Erisvaldo Almeida, pai de uma bebê de 10 meses que faleceu após ser vítima de estupro, recebeu a notícia da morte da filha durante seu retorno de uma viagem. A informação foi passada pela mãe da criança, que ligou para relatar a tragédia. Desde o crime, Erisvaldo tem enfrentado dificuldades para realizar atividades básicas, como sair de casa e se alimentar.
O incidente ocorreu no dia 13 de novembro, no bairro Dionísio Torres, em Fortaleza. Erisvaldo expressou seu desespero: "Não estou suportando. Acabou com a minha vida, eles acabaram com a minha vida, esses desgraçados. Eu ainda estou tão em choque que eu não saio de casa, não como, eu não consigo entender como é que um ser humano tem coragem de fazer isso com uma criança, um bebê de 10 meses".
Dinâmica do crime e desdobramentos
O pai da criança e a mãe estavam separados há dois meses e já tinham outro filho de três anos. Ao receber a ligação, Erisvaldo foi informado inicialmente que a bebê havia sido asfixiada com um lençol. "Fiquei em choque, em pânico", relembrou ele. A mãe da criança estava presente no local do crime e acreditou que a filha estivesse engasgada, o que a levou a chamar a Polícia Militar e o Corpo de Bombeiros. Como o socorro não chegou a tempo, ela decidiu levar a bebê a uma unidade de saúde por conta própria.
Após a morte da criança, dois homens foram presos: Francisco Ray Rodrigues Magalhães, de 22 anos, que tinha um relacionamento com a mãe da bebê, e Roberto Levy Oliveira Magalhães, de 26 anos, primo de Francisco. Segundo relatos, Levy foi encontrado com o corpo da criança em cima dele. A bebê foi levada ao hospital, mas não resistiu aos ferimentos.
Reações e investigações em andamento
A defesa de Francisco Ray afirmou que ele está colaborando com as investigações e se submeteu à coleta de material genético. A advogada Gleyce Kelly Leitão declarou que seu cliente não estava no mesmo quarto que a criança no momento do crime. A defesa de Roberto Levy não foi localizada para comentar.
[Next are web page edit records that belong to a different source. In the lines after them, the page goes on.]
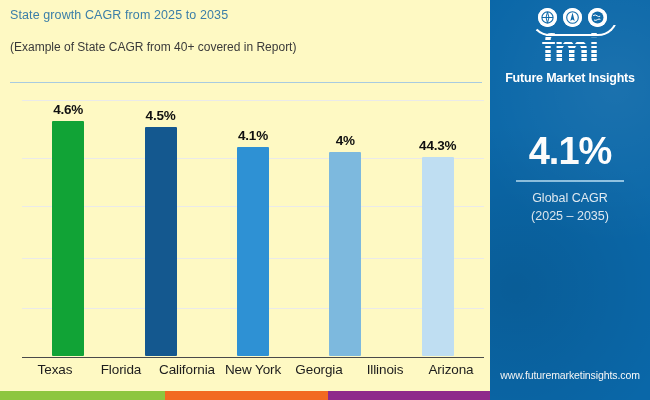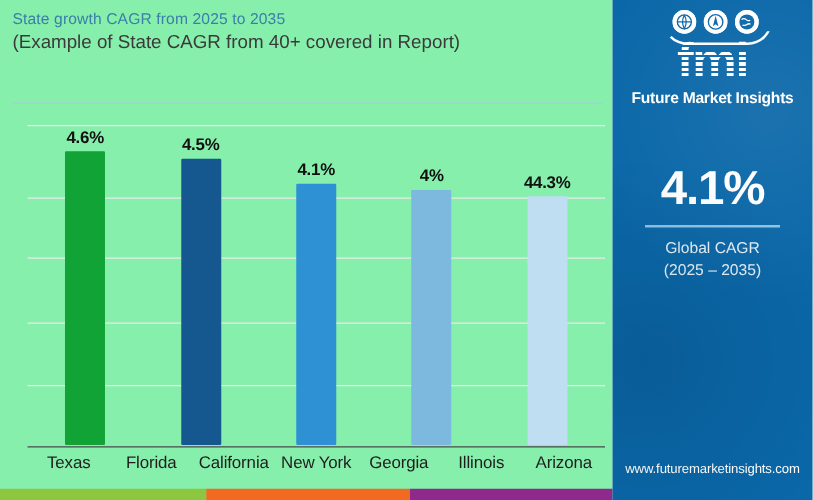"State growth CAGR from 2025" .left-panel { background: #86efac -> #fef9c3 }
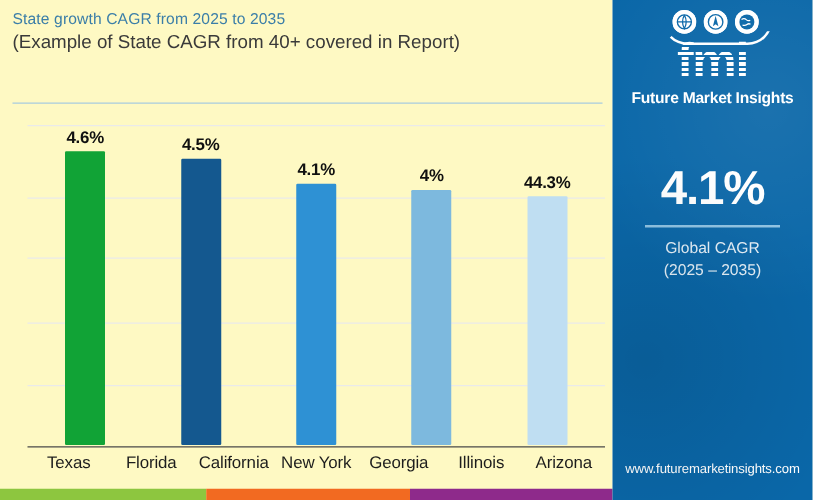"(Example of State CAGR from" .sub-note { font-size: 15px -> 12px; margin-top: 2px -> 16px }
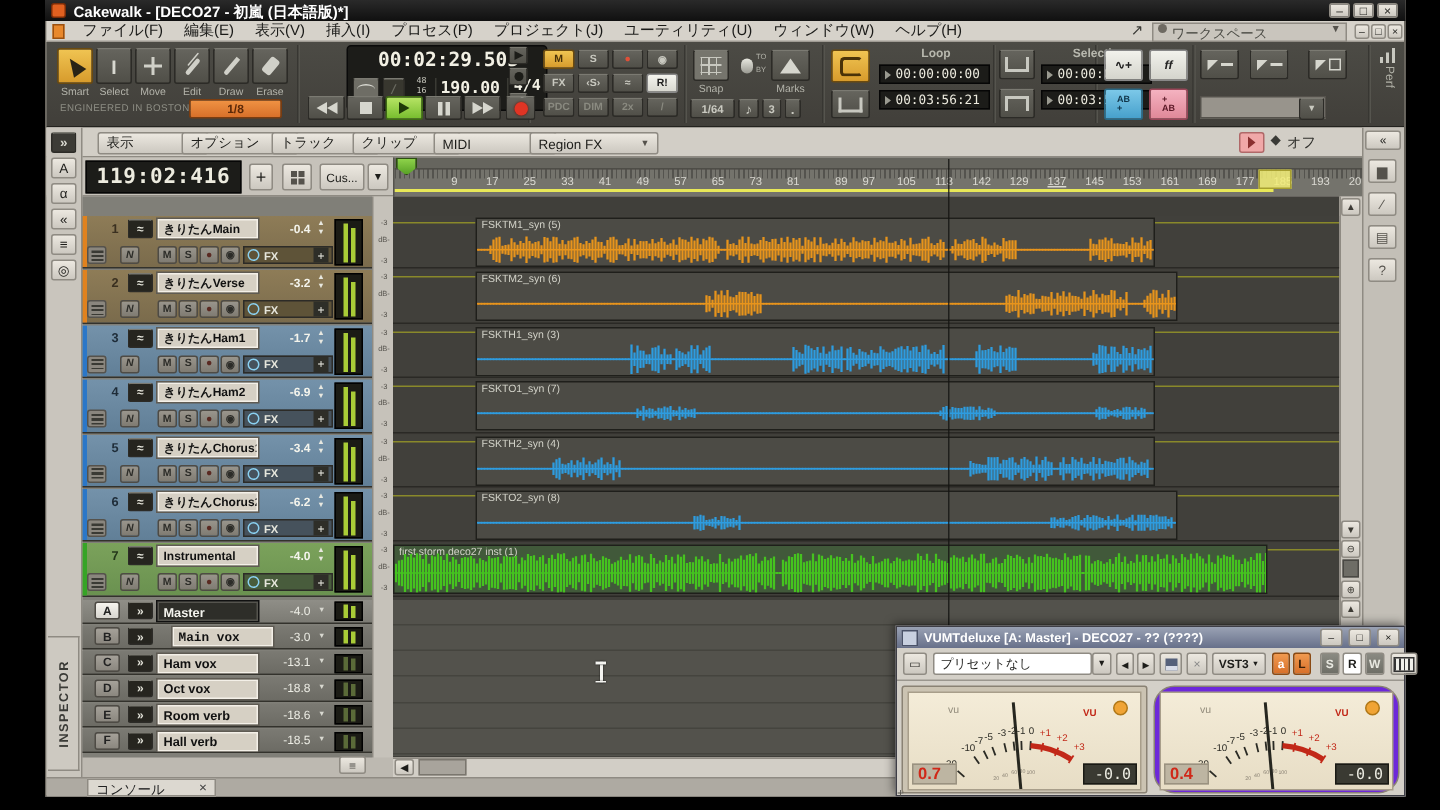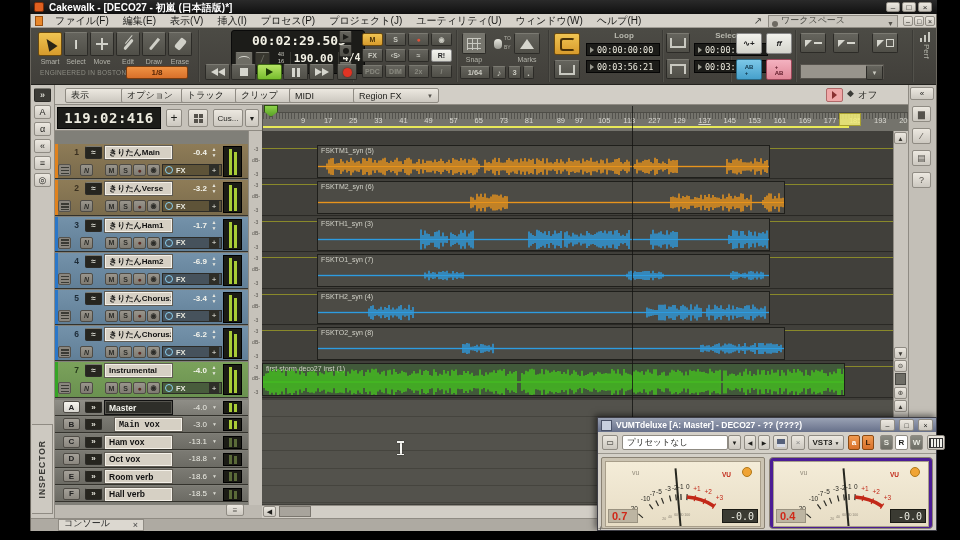"ファイル(F)" .flex { align-items: flex-end -> flex-start }
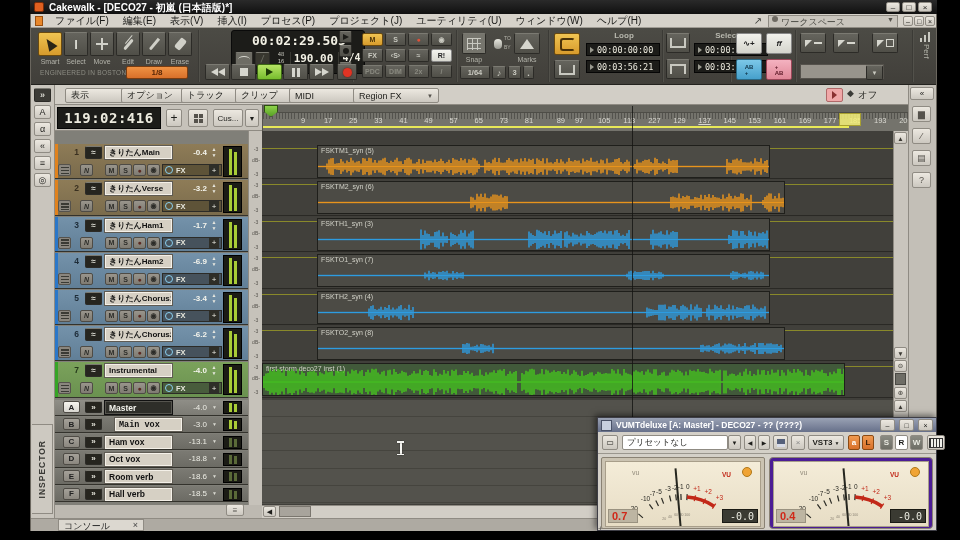"227" div { text: 227 -> 142 }
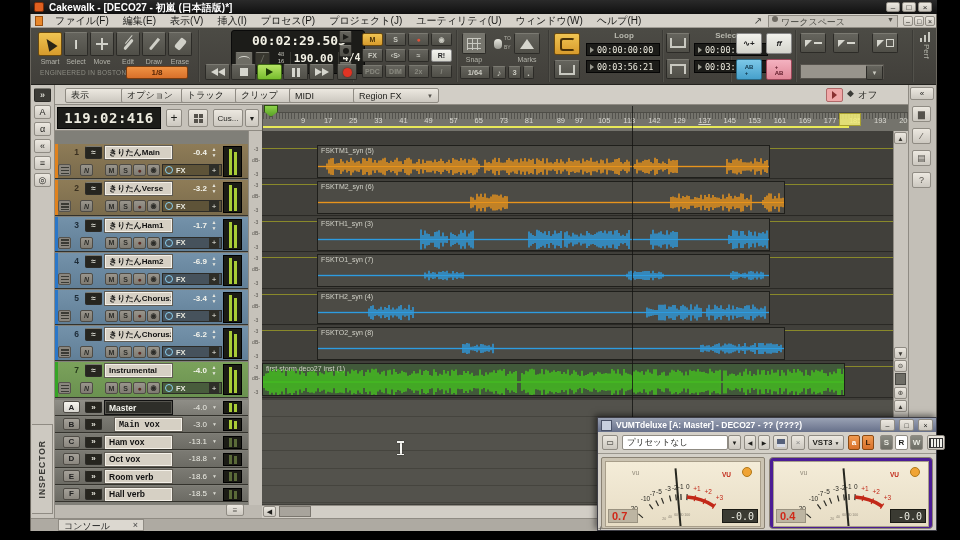"0.4" div { background: #4c1d95 -> #6d28d9; border-radius: 4px -> 14px }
De acordo com a Secretaria da Segurança Pública e Defesa Social (SSPDS), profissionais da saúde confirmaram no hospital que a criança havia sido vítima de violência sexual. A SSPDS não divulgou detalhes sobre a dinâmica do crime ou sobre a operação das equipes de emergência.
Após chegar a Fortaleza, Erisvaldo foi à delegacia em busca de esclarecimentos. Na unidade policial, ele foi informado que a filha não morreu por asfixia, mas que havia sinais de violência sexual. "Estou totalmente revoltado, indignado, eu estou querendo justiça de todas as formas", enfatizou o pai.
Além dos dois homens presos, outras pessoas foram levadas à delegacia para prestar esclarecimentos. A Polícia Civil continua as investigações, aguardando a conclusão dos laudos da Perícia Forense para esclarecer as circunstâncias do caso.